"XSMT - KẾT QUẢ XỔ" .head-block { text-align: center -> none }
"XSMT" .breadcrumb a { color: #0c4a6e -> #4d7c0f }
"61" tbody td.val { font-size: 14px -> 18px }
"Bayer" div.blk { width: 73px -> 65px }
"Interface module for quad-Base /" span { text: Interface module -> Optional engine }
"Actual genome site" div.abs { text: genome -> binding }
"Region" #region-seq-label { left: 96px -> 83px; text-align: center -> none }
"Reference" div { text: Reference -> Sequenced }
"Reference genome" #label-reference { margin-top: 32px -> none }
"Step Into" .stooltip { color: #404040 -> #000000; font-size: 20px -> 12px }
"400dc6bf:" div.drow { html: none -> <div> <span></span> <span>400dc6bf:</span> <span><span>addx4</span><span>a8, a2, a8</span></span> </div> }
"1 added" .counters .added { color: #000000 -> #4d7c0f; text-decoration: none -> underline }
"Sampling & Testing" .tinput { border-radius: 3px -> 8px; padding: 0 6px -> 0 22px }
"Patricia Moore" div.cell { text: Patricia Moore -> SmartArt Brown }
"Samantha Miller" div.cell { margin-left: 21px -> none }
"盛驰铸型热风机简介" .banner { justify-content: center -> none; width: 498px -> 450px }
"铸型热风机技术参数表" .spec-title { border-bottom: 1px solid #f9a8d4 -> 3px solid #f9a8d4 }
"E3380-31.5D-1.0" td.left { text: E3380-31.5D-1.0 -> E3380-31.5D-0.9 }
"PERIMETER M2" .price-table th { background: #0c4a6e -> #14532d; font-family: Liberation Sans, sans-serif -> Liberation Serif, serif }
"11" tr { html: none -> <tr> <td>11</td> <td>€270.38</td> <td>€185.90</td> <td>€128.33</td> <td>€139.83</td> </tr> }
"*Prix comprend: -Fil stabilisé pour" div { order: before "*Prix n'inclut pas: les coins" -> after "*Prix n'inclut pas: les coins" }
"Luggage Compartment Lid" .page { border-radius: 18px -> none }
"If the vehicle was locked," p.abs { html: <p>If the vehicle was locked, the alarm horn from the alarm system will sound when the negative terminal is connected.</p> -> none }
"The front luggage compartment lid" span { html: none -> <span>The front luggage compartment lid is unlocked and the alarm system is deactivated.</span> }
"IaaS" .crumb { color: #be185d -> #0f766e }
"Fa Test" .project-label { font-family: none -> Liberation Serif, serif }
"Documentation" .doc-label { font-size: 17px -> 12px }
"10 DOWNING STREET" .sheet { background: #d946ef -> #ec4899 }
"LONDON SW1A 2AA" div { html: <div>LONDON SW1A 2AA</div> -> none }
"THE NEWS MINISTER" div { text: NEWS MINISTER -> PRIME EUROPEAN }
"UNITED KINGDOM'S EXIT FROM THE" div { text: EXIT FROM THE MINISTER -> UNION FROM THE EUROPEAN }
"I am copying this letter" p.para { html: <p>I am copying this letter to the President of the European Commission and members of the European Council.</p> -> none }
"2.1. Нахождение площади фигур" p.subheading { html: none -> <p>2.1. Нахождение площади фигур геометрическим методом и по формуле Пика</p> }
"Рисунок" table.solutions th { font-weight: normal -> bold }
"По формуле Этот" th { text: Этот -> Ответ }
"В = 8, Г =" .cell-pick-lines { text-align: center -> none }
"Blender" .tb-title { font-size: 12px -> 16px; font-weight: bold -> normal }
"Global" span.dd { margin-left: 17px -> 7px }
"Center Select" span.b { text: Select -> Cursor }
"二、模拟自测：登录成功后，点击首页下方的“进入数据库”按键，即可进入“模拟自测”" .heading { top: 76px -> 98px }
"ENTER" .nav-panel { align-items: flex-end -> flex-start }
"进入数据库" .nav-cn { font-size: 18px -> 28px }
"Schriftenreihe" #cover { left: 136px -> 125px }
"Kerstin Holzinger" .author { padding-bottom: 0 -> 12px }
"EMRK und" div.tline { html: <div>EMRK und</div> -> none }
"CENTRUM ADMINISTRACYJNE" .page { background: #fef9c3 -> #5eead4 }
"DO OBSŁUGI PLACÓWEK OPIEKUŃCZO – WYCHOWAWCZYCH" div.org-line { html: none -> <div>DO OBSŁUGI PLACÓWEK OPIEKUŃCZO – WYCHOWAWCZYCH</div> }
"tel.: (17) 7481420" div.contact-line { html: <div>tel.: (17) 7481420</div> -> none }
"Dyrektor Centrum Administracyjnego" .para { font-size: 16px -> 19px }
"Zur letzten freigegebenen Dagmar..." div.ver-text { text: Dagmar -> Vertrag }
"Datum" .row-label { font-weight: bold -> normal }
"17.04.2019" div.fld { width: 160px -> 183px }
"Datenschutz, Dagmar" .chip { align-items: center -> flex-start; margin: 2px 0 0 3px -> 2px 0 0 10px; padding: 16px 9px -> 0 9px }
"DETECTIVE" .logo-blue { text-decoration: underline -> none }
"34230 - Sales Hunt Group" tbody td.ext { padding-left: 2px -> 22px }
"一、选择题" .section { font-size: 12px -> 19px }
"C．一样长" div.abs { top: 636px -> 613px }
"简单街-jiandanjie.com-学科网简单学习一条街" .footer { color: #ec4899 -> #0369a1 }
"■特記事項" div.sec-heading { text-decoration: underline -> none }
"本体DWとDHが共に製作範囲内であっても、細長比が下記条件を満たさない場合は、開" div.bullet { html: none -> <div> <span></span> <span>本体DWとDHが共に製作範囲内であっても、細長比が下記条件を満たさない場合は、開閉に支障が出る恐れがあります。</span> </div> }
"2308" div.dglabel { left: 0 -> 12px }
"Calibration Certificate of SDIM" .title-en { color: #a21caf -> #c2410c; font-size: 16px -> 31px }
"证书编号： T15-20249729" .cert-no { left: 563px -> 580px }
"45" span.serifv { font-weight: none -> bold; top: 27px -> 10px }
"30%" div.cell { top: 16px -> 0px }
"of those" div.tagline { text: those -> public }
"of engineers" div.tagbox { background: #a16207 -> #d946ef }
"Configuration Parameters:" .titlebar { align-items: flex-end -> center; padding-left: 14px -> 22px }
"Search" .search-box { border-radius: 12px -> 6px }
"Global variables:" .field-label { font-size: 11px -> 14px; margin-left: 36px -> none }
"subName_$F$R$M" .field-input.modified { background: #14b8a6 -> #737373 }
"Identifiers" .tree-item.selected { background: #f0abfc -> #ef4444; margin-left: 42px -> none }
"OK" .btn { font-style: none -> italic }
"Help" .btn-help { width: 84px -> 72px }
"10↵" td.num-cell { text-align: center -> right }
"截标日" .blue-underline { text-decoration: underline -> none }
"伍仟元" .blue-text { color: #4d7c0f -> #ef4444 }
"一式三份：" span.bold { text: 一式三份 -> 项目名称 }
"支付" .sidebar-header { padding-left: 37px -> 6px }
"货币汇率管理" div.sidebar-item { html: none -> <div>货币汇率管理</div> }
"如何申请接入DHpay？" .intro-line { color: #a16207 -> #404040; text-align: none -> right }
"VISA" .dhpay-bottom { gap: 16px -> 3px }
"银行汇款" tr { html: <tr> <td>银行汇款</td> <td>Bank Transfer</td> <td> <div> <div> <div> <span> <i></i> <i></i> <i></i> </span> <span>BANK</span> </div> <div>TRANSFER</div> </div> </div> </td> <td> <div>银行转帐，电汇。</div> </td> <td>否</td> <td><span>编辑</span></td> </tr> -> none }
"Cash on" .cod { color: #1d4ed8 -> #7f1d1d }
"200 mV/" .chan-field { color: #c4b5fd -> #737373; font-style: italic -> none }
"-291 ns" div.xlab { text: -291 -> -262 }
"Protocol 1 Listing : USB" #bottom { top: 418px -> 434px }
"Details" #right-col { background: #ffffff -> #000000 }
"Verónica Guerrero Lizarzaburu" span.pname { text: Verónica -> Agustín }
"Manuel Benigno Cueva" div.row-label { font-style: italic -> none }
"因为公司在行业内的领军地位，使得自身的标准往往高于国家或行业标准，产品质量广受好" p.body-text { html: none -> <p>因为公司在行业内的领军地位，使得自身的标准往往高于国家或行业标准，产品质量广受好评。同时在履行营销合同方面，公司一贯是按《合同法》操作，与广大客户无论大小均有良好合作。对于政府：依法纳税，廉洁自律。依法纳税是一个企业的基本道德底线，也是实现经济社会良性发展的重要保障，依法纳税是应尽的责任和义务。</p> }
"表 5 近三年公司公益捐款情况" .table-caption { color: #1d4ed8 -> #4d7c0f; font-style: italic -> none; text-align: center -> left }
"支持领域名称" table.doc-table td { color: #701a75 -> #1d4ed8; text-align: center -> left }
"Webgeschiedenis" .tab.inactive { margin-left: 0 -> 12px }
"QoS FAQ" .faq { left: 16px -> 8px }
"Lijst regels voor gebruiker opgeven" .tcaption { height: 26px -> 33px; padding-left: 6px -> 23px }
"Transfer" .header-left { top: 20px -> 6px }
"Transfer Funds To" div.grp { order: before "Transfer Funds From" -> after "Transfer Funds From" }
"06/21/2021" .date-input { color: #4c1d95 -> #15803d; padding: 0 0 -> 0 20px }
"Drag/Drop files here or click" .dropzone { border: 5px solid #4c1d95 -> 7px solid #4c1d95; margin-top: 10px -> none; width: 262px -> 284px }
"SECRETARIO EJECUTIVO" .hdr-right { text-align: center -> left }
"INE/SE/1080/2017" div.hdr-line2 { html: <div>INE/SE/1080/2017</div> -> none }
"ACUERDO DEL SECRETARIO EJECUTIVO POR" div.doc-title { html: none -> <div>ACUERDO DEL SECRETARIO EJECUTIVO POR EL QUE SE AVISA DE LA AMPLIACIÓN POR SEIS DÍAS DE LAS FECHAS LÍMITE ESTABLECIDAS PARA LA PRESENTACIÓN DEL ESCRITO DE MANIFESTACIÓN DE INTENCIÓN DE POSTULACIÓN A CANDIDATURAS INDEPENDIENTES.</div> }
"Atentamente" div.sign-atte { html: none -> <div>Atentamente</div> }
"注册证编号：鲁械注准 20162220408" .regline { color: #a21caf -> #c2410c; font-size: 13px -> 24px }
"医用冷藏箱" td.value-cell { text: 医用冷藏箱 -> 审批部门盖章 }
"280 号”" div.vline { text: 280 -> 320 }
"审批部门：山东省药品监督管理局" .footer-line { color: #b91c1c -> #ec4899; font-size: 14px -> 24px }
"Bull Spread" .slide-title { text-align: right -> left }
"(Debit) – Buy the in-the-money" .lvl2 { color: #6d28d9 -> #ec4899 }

****

* **What is needed**: Within the material above, extract exactly the lines that start at the line containing "text: Verónica ->" and stop after the line containing "none -> <div>Atentamente</div>", and only those.

* **Exercise solution**:
"Verónica Guerrero Lizarzaburu" span.pname { text: Verónica -> Agustín }
"Manuel Benigno Cueva" div.row-label { font-style: italic -> none }
"因为公司在行业内的领军地位，使得自身的标准往往高于国家或行业标准，产品质量广受好" p.body-text { html: none -> <p>因为公司在行业内的领军地位，使得自身的标准往往高于国家或行业标准，产品质量广受好评。同时在履行营销合同方面，公司一贯是按《合同法》操作，与广大客户无论大小均有良好合作。对于政府：依法纳税，廉洁自律。依法纳税是一个企业的基本道德底线，也是实现经济社会良性发展的重要保障，依法纳税是应尽的责任和义务。</p> }
"表 5 近三年公司公益捐款情况" .table-caption { color: #1d4ed8 -> #4d7c0f; font-style: italic -> none; text-align: center -> left }
"支持领域名称" table.doc-table td { color: #701a75 -> #1d4ed8; text-align: center -> left }
"Webgeschiedenis" .tab.inactive { margin-left: 0 -> 12px }
"QoS FAQ" .faq { left: 16px -> 8px }
"Lijst regels voor gebruiker opgeven" .tcaption { height: 26px -> 33px; padding-left: 6px -> 23px }
"Transfer" .header-left { top: 20px -> 6px }
"Transfer Funds To" div.grp { order: before "Transfer Funds From" -> after "Transfer Funds From" }
"06/21/2021" .date-input { color: #4c1d95 -> #15803d; padding: 0 0 -> 0 20px }
"Drag/Drop files here or click" .dropzone { border: 5px solid #4c1d95 -> 7px solid #4c1d95; margin-top: 10px -> none; width: 262px -> 284px }
"SECRETARIO EJECUTIVO" .hdr-right { text-align: center -> left }
"INE/SE/1080/2017" div.hdr-line2 { html: <div>INE/SE/1080/2017</div> -> none }
"ACUERDO DEL SECRETARIO EJECUTIVO POR" div.doc-title { html: none -> <div>ACUERDO DEL SECRETARIO EJECUTIVO POR EL QUE SE AVISA DE LA AMPLIACIÓN POR SEIS DÍAS DE LAS FECHAS LÍMITE ESTABLECIDAS PARA LA PRESENTACIÓN DEL ESCRITO DE MANIFESTACIÓN DE INTENCIÓN DE POSTULACIÓN A CANDIDATURAS INDEPENDIENTES.</div> }
"Atentamente" div.sign-atte { html: none -> <div>Atentamente</div> }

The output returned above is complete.